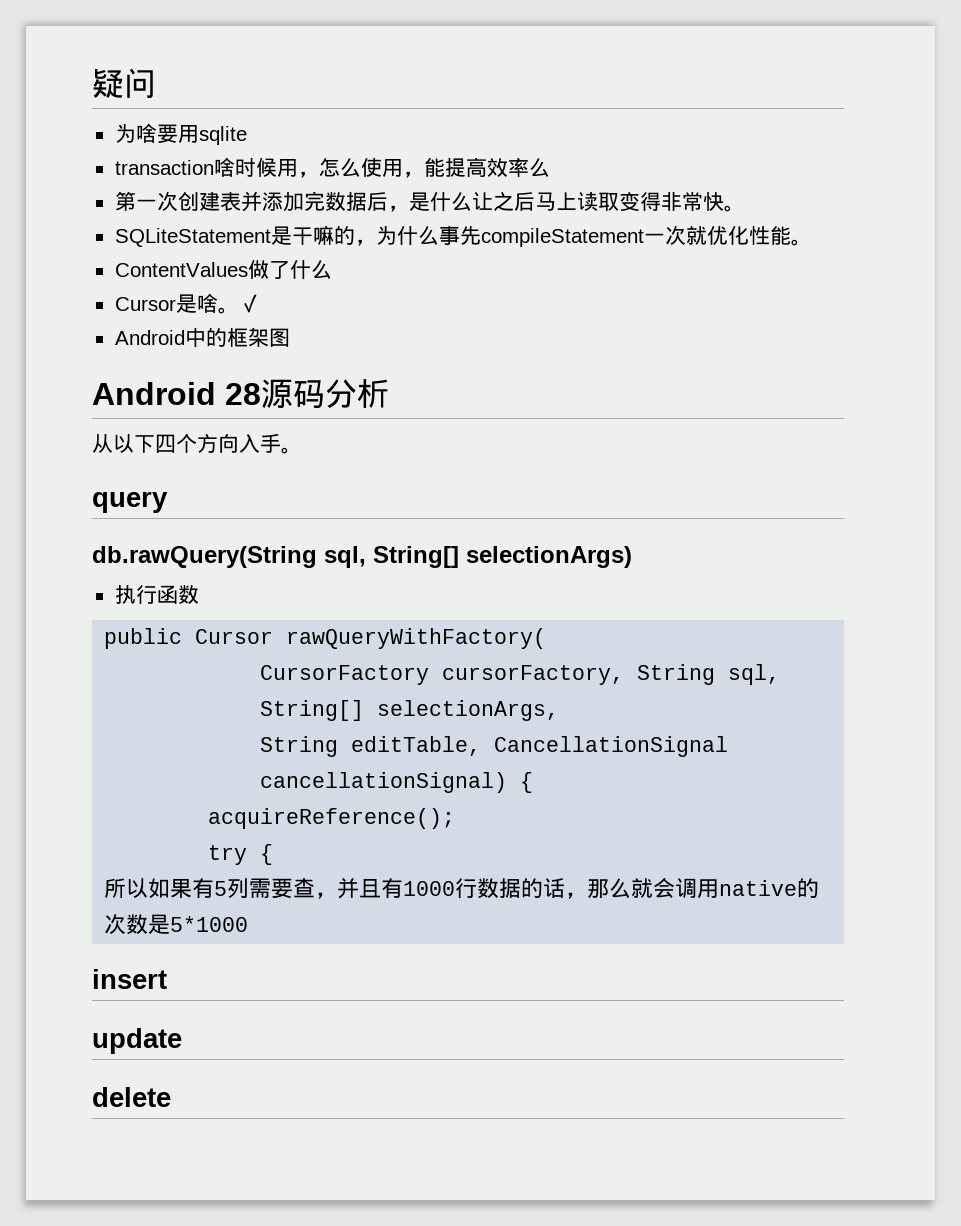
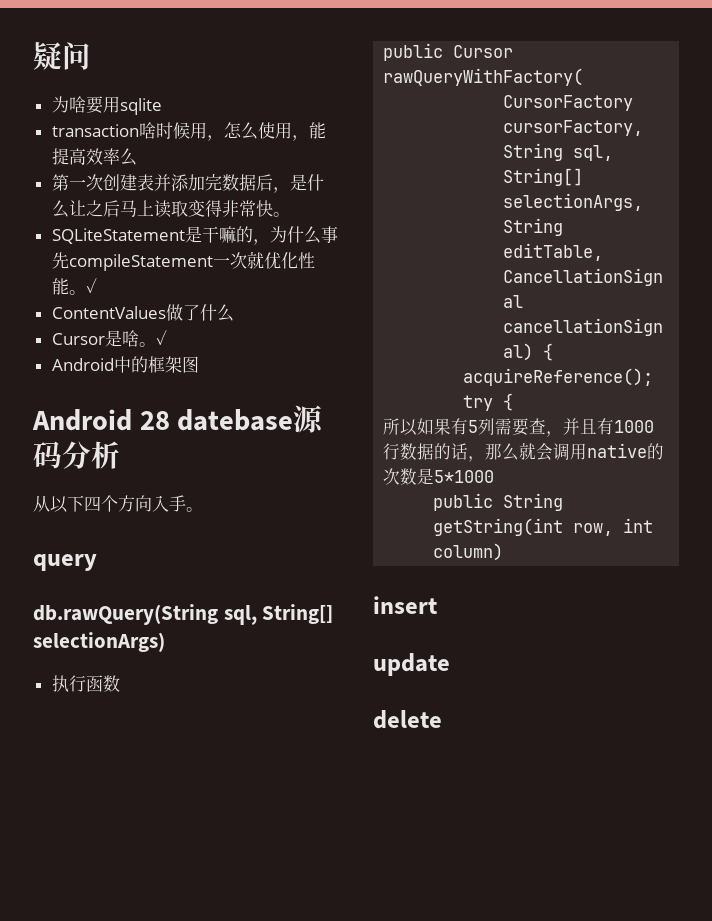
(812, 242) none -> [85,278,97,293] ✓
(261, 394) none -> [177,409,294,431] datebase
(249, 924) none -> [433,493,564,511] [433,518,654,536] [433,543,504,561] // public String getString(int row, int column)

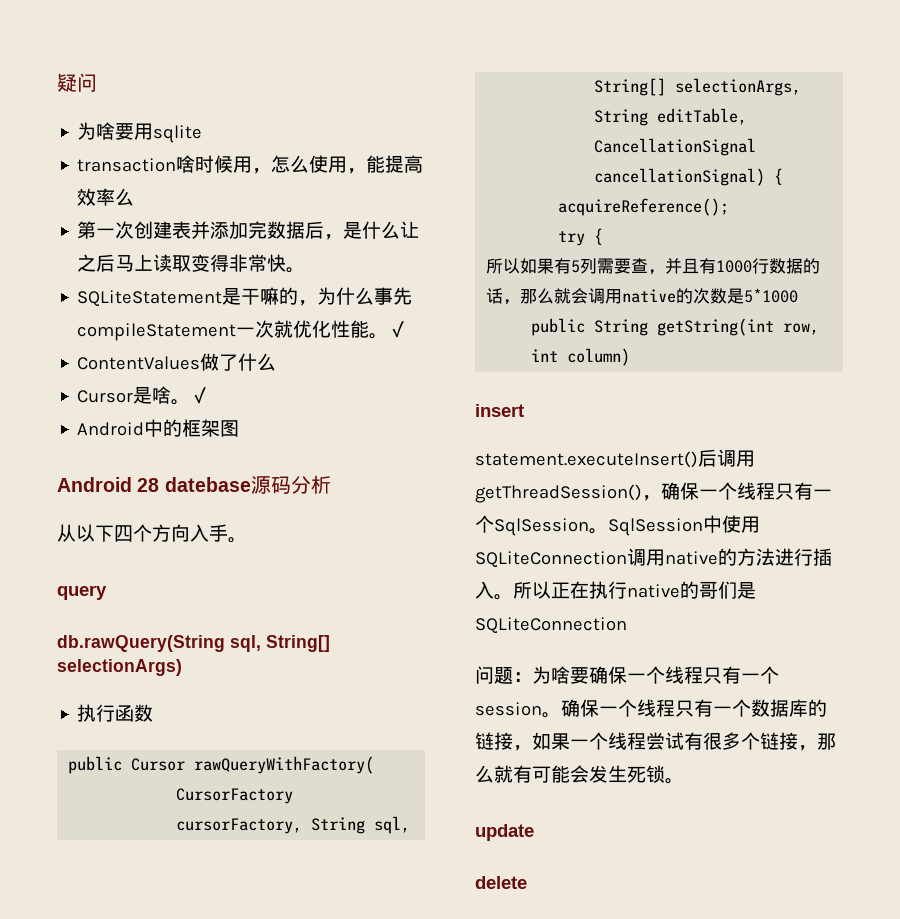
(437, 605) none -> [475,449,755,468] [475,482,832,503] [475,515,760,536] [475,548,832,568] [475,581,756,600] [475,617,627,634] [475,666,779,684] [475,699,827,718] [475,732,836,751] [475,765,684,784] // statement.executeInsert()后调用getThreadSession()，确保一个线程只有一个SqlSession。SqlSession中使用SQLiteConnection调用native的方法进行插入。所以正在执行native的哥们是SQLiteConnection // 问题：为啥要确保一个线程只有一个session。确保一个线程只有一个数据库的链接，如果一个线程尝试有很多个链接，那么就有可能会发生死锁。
==
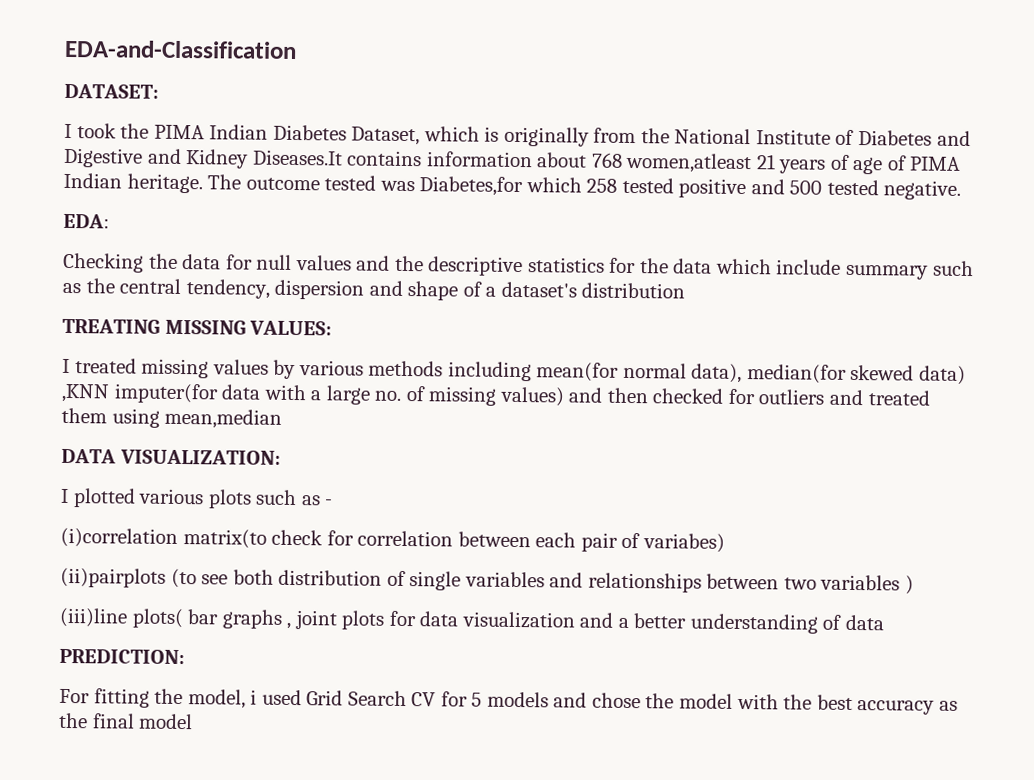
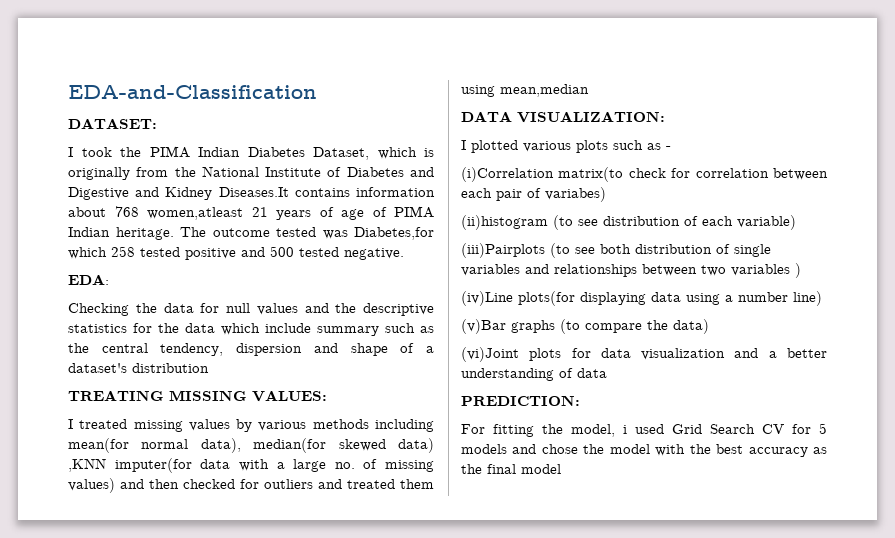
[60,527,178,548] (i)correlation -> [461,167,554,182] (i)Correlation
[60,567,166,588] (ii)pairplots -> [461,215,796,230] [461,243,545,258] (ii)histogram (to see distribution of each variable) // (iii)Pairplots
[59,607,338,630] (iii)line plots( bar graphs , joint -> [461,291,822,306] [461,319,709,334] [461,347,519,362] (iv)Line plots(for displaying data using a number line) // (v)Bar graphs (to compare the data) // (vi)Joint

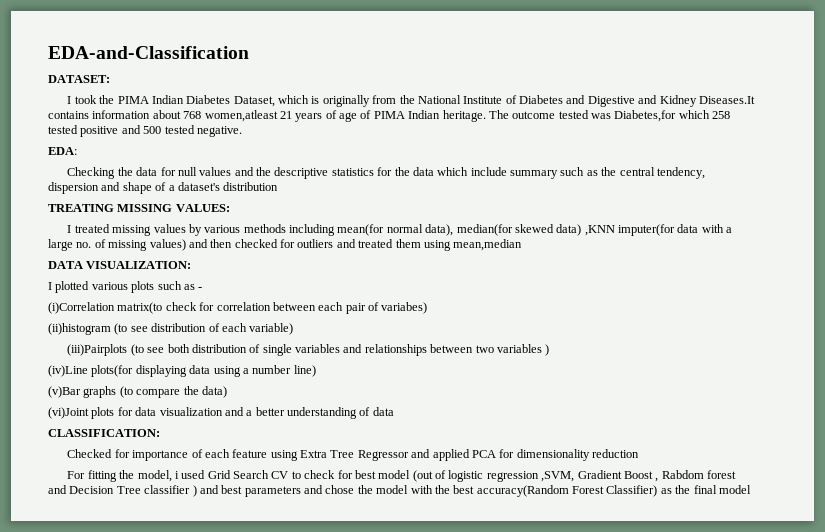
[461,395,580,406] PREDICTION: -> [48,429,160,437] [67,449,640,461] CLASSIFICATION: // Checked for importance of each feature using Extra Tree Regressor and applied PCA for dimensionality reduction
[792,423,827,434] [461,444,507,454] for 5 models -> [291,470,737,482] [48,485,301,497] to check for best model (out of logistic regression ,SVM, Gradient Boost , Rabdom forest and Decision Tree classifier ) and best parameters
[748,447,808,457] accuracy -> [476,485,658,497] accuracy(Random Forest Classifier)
* * *
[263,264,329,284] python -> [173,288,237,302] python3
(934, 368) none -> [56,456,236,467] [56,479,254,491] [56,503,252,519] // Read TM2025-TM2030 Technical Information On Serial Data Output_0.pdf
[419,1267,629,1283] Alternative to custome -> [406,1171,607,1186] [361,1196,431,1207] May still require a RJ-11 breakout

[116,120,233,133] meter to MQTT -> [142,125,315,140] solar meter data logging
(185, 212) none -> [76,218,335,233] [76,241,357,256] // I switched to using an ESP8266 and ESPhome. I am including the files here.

### TASK ITEM
The output should be exactly the lines above from the line containing "[419,1267,629,1283] Alternative to" to the line containing "(185, 212) none", inclusive, with no other lines.

### ANSWER
[419,1267,629,1283] Alternative to custome -> [406,1171,607,1186] [361,1196,431,1207] May still require a RJ-11 breakout

[116,120,233,133] meter to MQTT -> [142,125,315,140] solar meter data logging
(185, 212) none -> [76,218,335,233] [76,241,357,256] // I switched to using an ESP8266 and ESPhome. I am including the files here.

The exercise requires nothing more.